Killers of the Flower Moon

Au cinéma le 18 octobre 2023

© Paramount Pictures France

Depuis Silence, le cinéma de Martin Scorsese n’a plus rien à prouver et entame un virage certain vers une forme crépusculaire, confirmée par The Irishman et le chant du cygne qu’il orchestrait autour de ses gangsters usés par le temps. En adaptant librement le roman de David Grann, sur le massacre du peuple Osage dans l’Oklahoma du XXe siècle, Killers of the Flower Moon dépose une nouvelle pierre à l’édifice de cette fin de carrière, marquée par la mort et les regrets.

Du haut de ses 3h30 et de son intrigue macabre, Killers of the Flower Moon annonce la couleur du spectacle à venir : un long rise-and-fall, sur fond de meurtre et d’appât du gain. Tout cela sonne familier ? C’est bien normal, tant le nouveau-venu fait appel aux précédents travaux du cinéaste, de la structure des Affranchis jusqu’au récent Loup de Wall Street et sa satire grotesque du capitalisme. Cet effet de répétition déçoit progressivement, à mesure que sont éloignés certains éléments novateurs – la géniale Lily Gladstone, reléguée à une maigre figure symbolique dans la seconde moitié – au profit d’arcs narratifs maintes fois ressassés et narrés ici sans grand génie. 

C’est précisément sa nature-même de film-conteur qui semble freiner Killers of the Flower Moon. Sur un plan purement théorique, l’œuvre se révèle évidemment passionnante puisque son sujet historique est la porte ouverte vers un panorama de l’Amérique moderne, entre racisme systémique et capitalisme véreux. Dans un exercice en constante évolution, le montage déploie une lente descente aux enfers, d’abord ambiguë puis levant le voile sur la corruption totale du monde par plusieurs alternances de points de vue, notamment lors de brillantes séquences de meurtres aussi succinctes que glaciales.

Le film y gagne une proposition esthétique forte, celle d’embrasser à bras le corps la mécanique capitaliste, mais dans les faits, le tempo s’en trouve inévitablement fragilisé. Killers of the Flower Moon devient in fine académique et presque télévisuel, que ce soit par son découpage – qui agit par exhaustivité et ne laisse aucune séquence respirer -, son écriture un brin unidimensionnel – le personnage de Dicaprio et son interprétation grotesque en ligne de mire – ainsi que son esthétique numérique passe-partout. 

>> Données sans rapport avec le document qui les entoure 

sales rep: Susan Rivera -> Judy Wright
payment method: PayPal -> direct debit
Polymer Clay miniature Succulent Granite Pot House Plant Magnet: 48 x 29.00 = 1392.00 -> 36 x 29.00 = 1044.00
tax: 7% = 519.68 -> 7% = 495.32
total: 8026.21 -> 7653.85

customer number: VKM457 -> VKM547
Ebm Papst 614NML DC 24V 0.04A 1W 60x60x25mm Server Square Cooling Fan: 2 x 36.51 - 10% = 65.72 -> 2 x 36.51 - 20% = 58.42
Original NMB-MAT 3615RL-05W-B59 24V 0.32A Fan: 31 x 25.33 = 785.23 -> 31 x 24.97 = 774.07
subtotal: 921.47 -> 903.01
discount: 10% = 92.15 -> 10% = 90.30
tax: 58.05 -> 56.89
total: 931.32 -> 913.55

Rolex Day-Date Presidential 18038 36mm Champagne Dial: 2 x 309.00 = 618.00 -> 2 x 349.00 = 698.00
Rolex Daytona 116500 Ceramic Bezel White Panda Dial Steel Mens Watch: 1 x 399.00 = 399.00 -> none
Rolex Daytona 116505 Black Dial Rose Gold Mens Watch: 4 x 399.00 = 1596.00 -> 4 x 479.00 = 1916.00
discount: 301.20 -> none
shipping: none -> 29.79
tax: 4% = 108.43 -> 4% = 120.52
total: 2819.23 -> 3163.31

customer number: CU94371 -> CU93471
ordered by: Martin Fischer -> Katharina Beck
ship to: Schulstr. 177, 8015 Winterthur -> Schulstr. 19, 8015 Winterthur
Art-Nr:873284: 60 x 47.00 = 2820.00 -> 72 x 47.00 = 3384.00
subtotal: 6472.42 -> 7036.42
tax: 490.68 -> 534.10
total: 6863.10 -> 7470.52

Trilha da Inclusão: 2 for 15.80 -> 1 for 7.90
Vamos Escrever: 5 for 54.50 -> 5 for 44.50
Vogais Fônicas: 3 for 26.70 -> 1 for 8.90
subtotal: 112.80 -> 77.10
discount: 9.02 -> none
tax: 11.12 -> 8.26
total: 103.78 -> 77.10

A défaut d’enrayée, la machine-Scorsese paraît donc diminuée par son lourd dispositif narratif. L’apparition finale du cinéaste reflète alors le paradoxe qui imprègne Killers of the Flower Moon. Une manière pour Scorsese de livrer un hommage ému aux victimes dont il conte l’histoire, mais également d’avouer qu’il n’en est qu’un simple narrateur, trop timide pour transcender son sujet.

De Martin Scorsese / Avec Leonardo DiCaprio, Robert De Niro, Lily Gladstone et Jesse Plemons / 3h26 / USA / Sortie le 18 octobre 2023.